--- Input Enclosed Below ---

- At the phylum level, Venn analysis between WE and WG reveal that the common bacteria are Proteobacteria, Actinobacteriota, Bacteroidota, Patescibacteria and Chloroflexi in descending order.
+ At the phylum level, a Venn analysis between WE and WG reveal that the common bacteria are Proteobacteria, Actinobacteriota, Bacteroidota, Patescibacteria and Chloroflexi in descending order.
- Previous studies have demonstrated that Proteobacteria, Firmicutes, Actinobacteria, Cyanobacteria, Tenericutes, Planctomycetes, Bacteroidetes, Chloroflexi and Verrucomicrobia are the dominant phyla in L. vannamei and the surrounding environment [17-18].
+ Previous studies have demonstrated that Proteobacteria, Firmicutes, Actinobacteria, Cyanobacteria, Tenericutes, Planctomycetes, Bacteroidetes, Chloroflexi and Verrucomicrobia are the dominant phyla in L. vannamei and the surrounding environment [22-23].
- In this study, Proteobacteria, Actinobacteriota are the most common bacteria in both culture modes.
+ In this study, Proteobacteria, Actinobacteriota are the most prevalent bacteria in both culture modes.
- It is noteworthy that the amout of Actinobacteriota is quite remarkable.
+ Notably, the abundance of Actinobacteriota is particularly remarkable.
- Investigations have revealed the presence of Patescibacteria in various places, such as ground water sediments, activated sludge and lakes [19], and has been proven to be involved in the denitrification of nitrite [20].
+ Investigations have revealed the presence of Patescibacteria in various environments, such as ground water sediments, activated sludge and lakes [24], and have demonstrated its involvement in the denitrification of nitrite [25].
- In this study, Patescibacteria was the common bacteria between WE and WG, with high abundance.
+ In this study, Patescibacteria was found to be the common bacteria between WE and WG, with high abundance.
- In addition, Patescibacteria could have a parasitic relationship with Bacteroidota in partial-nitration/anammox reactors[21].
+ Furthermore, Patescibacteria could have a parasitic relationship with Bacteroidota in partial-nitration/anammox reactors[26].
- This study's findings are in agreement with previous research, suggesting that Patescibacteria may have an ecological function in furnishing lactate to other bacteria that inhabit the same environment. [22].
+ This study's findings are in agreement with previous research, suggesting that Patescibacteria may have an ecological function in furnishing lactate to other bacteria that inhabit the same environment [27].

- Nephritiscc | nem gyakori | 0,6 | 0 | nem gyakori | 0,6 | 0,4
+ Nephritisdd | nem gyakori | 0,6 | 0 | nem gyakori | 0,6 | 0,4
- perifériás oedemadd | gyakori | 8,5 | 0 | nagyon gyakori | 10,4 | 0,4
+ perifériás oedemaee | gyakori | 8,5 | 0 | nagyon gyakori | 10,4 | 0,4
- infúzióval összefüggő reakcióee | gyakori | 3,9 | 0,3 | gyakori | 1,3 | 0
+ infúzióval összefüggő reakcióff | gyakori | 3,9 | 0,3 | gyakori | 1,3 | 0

--- End of Enclosed Input ---

**The problem:** In full and word for word, write out the data above.

**Response to this exercise:**
- At the phylum level, Venn analysis between WE and WG reveal that the common bacteria are Proteobacteria, Actinobacteriota, Bacteroidota, Patescibacteria and Chloroflexi in descending order.
+ At the phylum level, a Venn analysis between WE and WG reveal that the common bacteria are Proteobacteria, Actinobacteriota, Bacteroidota, Patescibacteria and Chloroflexi in descending order.
- Previous studies have demonstrated that Proteobacteria, Firmicutes, Actinobacteria, Cyanobacteria, Tenericutes, Planctomycetes, Bacteroidetes, Chloroflexi and Verrucomicrobia are the dominant phyla in L. vannamei and the surrounding environment [17-18].
+ Previous studies have demonstrated that Proteobacteria, Firmicutes, Actinobacteria, Cyanobacteria, Tenericutes, Planctomycetes, Bacteroidetes, Chloroflexi and Verrucomicrobia are the dominant phyla in L. vannamei and the surrounding environment [22-23].
- In this study, Proteobacteria, Actinobacteriota are the most common bacteria in both culture modes.
+ In this study, Proteobacteria, Actinobacteriota are the most prevalent bacteria in both culture modes.
- It is noteworthy that the amout of Actinobacteriota is quite remarkable.
+ Notably, the abundance of Actinobacteriota is particularly remarkable.
- Investigations have revealed the presence of Patescibacteria in various places, such as ground water sediments, activated sludge and lakes [19], and has been proven to be involved in the denitrification of nitrite [20].
+ Investigations have revealed the presence of Patescibacteria in various environments, such as ground water sediments, activated sludge and lakes [24], and have demonstrated its involvement in the denitrification of nitrite [25].
- In this study, Patescibacteria was the common bacteria between WE and WG, with high abundance.
+ In this study, Patescibacteria was found to be the common bacteria between WE and WG, with high abundance.
- In addition, Patescibacteria could have a parasitic relationship with Bacteroidota in partial-nitration/anammox reactors[21].
+ Furthermore, Patescibacteria could have a parasitic relationship with Bacteroidota in partial-nitration/anammox reactors[26].
- This study's findings are in agreement with previous research, suggesting that Patescibacteria may have an ecological function in furnishing lactate to other bacteria that inhabit the same environment. [22].
+ This study's findings are in agreement with previous research, suggesting that Patescibacteria may have an ecological function in furnishing lactate to other bacteria that inhabit the same environment [27].

- Nephritiscc | nem gyakori | 0,6 | 0 | nem gyakori | 0,6 | 0,4
+ Nephritisdd | nem gyakori | 0,6 | 0 | nem gyakori | 0,6 | 0,4
- perifériás oedemadd | gyakori | 8,5 | 0 | nagyon gyakori | 10,4 | 0,4
+ perifériás oedemaee | gyakori | 8,5 | 0 | nagyon gyakori | 10,4 | 0,4
- infúzióval összefüggő reakcióee | gyakori | 3,9 | 0,3 | gyakori | 1,3 | 0
+ infúzióval összefüggő reakcióff | gyakori | 3,9 | 0,3 | gyakori | 1,3 | 0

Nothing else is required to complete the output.